Weapons, Germs and Steel: The Fate of Human Society (also titled Weapons, Germs and Steels: A brief history of everyone for the last 13,000 years ) is a 1997 transdisciplinary non-fiction book by Jared Diamond, professor of geography and physiology at the University of California, Los Angeles (UCLA). In 1998, Weapons, Germs and Steel won Pulitzer Prizes for common nonfiction and the Aventis Prize for Best Science Books. A book-based documentary, and produced by the National Geographic Society, was broadcast on PBS in July 2005.
This book tries to explain why Eurasian and North African civilizations survive and conquer others, while arguing against the idea that Eurasian hegemony is due to all inherent forms of intellectual Eurasia, morals, or genetic superiority. Intan argues that the gap in power and technology between human societies originates primarily in environmental differences, which are reinforced by various positive feedback loops. When cultural or genetic differences have been favored by Eurasians (eg, written language or developments among Eurasians who are resistant to endemic diseases), he insists that this advantage is due to geographic influence on society and culture (eg, by facilitating trade and different intercultural trade) and are not embedded in the Eurasian genome.

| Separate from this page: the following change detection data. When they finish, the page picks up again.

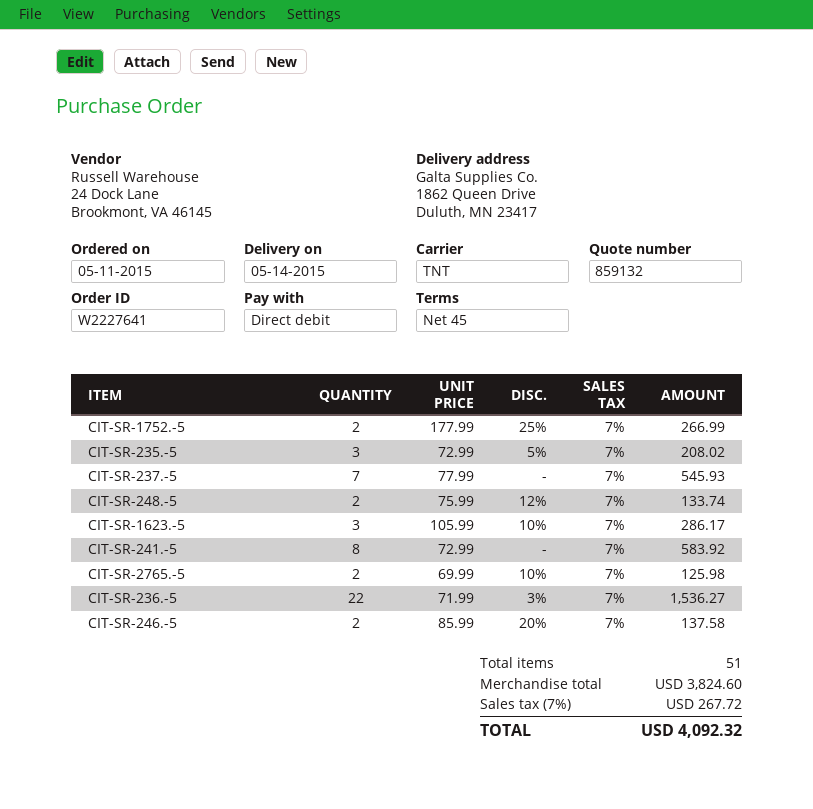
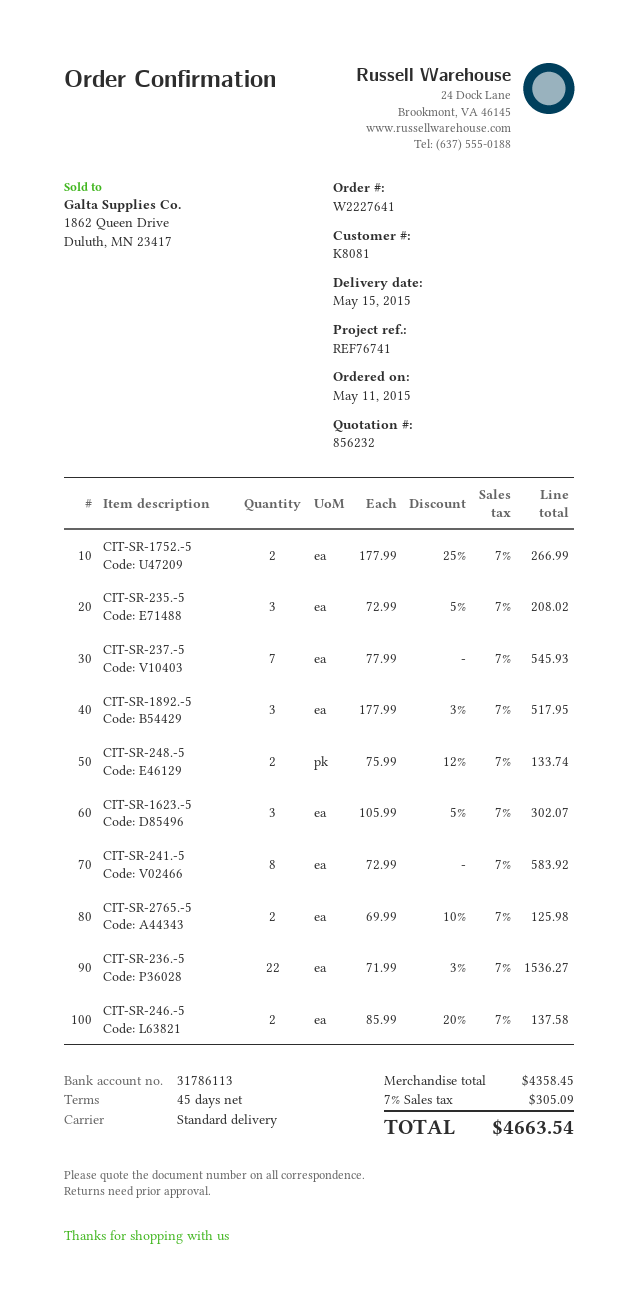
quote number: 859132 -> 856232
delivery date: 2015-05-14 -> 2015-05-15
shipping method: TNT -> standard
CIT-SR-1623.-5: 3 x 105.99 - 10% = 286.17 -> 3 x 105.99 - 5% = 302.07
CIT-SR-1892.-5: none -> 3 x 177.99 - 3% = 517.95
subtotal: 3824.60 -> 4358.45
tax: 7% = 267.72 -> 7% = 305.09
total: 4092.32 -> 4663.54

Video Guns, Germs, and Steel
Sinopsis
The prologue opened with Diamond's conversation account with Yali, a New Guinea politician. The conversation turned to a clear distinction in power and technology between the Yali people and the Europeans who dominated the land for 200 years, a distinction they did not consider because of the genetic superiority of Europeans. Yali asked, using the local term "cargo" for inventions and manufactured goods, "Why do you white people develop so much cargo and take it to New Guinea, but we blacks have our own little payload?" (p.Ã, 14)
Diamonds realize that the same question seems to apply elsewhere: "Eurasians... dominate... the world in wealth and power." Others, having thrown away colonial dominance, still lag behind in wealth and power. Still others, he says, "have been destroyed, subjugated, and in some cases even annihilated by European colonizers." (p.Ã, 15)
People from other continents (sub-Saharan Africa, Native Americans, Aboriginal Australians and New Guineans, and native peoples of Southeast Asia) have been largely conquered, displaced and in some extreme cases - referring to Native Americans, The Australian Aborigines, and the indigenous Khoisan Communities of South Africa - were largely destroyed by agriculture-based societies such as Eurasia and Bantu. He believes this is due to the technological advantages and immunology of this society, which comes from the rise of agriculture early after the last Ice Age.
Title
The title of this book is a reference to the means used by agricultural-based societies to conquer populations in other regions and maintain dominance, albeit at times much less - superior weapons provide direct military advantage (rifles); Eurasian disease weakens and reduces local populations, which have no immunity, making it easier to maintain control over them (germs); and durable means of transport (steel) allow imperialism.
Intan argues that the geographic, climatic and environmental characteristics that support the early development of stable agricultural societies eventually lead to immunity to endemic diseases in farm animals and the development of a strong and organized state that is capable of dominating others.
Theoretical outline
Intan argues that Eurasian civilization is not so much a product of ingenuity, but of opportunity and need. That is, civilization is not created from superior intelligence, but is the result of a developmental chain, each made possible by a certain prerequisite.
The first step toward civilization is the shift from nomadic hunter-gatherers to deep-rooted agricultural societies. Some conditions are needed for this transition to occur: access to high-carbohydrate vegetation that survives storage; a fairly dry climate to allow storage; and access to animals is fairly benign for domestication and flexible enough to survive in captivity. Control of crops and livestock causes food surplus. Surplus free people to specialize in activities other than sustenance and support population growth. The combination of specialization and population growth leads to the accumulation of social innovations and technologies that build upon each other. Great societies developed the ruling class and supported the bureaucracy, which in turn led to the organization of nation-states and empires.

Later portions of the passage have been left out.